→ **What you have to do**
Copy all lines holding the word "bottom" from the entries.

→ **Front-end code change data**

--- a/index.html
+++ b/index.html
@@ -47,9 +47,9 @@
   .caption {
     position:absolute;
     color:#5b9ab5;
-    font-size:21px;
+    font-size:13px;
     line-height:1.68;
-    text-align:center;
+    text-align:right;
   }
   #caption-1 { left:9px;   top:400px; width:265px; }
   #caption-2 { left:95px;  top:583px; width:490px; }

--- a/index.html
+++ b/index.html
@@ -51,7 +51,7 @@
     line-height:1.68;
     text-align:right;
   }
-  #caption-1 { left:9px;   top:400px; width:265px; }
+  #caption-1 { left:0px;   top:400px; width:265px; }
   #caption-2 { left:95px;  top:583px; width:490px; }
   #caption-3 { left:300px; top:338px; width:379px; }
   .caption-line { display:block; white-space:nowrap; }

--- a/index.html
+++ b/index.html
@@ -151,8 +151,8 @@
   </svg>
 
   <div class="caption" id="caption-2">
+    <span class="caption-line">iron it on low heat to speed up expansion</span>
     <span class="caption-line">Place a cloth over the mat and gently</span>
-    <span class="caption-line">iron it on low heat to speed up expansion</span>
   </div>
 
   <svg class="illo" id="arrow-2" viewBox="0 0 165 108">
* * *
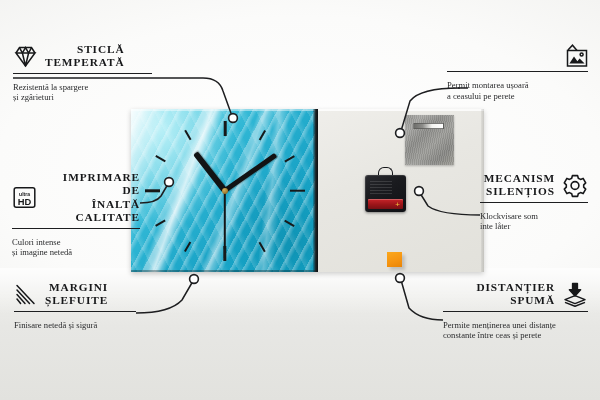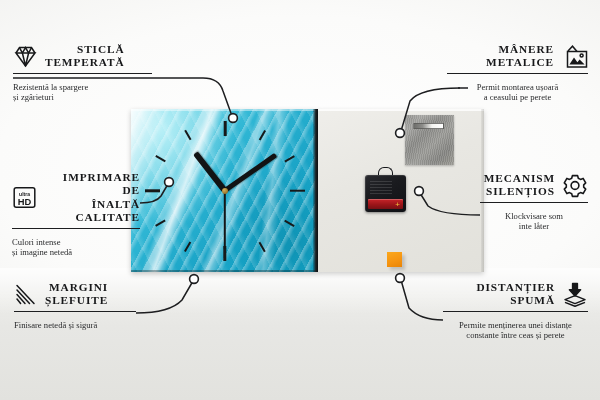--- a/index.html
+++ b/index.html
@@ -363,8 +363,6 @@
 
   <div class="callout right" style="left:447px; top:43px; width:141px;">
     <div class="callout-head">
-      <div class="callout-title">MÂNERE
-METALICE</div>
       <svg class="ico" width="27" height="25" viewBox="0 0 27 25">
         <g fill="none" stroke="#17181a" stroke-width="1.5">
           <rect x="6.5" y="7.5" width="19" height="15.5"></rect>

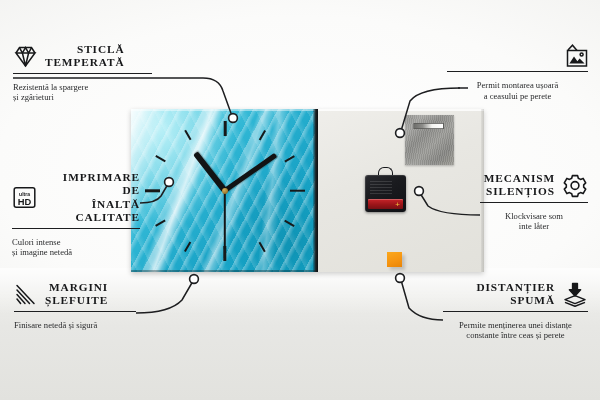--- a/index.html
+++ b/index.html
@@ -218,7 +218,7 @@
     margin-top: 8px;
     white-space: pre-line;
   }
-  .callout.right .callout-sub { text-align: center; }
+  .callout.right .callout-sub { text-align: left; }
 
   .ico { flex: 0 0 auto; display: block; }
==
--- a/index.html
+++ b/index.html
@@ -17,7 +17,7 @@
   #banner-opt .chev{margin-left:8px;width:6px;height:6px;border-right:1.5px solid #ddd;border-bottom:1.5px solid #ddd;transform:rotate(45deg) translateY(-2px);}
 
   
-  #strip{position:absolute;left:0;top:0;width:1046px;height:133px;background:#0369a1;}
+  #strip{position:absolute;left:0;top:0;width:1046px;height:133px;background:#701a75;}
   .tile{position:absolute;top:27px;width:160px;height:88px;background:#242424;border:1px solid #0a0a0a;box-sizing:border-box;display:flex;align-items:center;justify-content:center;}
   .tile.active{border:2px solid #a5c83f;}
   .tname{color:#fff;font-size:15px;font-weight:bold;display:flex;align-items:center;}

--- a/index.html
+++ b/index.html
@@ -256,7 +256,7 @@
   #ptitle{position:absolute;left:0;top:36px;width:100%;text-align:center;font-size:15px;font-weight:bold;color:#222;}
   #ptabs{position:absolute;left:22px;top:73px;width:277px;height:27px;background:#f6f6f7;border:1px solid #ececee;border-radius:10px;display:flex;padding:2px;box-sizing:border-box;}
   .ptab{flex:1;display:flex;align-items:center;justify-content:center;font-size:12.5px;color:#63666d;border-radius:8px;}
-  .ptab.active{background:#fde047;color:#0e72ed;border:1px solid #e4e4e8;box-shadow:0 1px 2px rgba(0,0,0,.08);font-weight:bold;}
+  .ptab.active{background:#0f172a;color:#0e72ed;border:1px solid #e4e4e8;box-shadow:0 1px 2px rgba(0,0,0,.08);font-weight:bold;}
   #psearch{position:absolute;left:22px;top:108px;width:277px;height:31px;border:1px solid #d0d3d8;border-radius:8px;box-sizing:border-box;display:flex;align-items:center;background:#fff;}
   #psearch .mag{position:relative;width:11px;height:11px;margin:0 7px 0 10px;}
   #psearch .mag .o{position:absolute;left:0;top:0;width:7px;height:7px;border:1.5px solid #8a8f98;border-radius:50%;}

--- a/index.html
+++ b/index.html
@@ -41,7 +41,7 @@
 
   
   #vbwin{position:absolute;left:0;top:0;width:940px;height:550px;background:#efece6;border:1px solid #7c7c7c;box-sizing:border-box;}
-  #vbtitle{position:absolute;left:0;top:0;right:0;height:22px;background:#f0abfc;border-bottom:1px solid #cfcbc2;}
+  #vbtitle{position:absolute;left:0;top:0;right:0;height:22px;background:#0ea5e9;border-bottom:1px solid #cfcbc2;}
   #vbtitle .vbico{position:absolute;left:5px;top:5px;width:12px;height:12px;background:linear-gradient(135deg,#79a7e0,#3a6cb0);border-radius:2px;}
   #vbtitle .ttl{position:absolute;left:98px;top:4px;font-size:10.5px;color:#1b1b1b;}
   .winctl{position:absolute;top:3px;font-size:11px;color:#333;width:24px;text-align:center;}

→ **Response to this task**
   #banner-opt .chev{margin-left:8px;width:6px;height:6px;border-right:1.5px solid #ddd;border-bottom:1.5px solid #ddd;transform:rotate(45deg) translateY(-2px);}
-  #vbtitle{position:absolute;left:0;top:0;right:0;height:22px;background:#f0abfc;border-bottom:1px solid #cfcbc2;}
+  #vbtitle{position:absolute;left:0;top:0;right:0;height:22px;background:#0ea5e9;border-bottom:1px solid #cfcbc2;}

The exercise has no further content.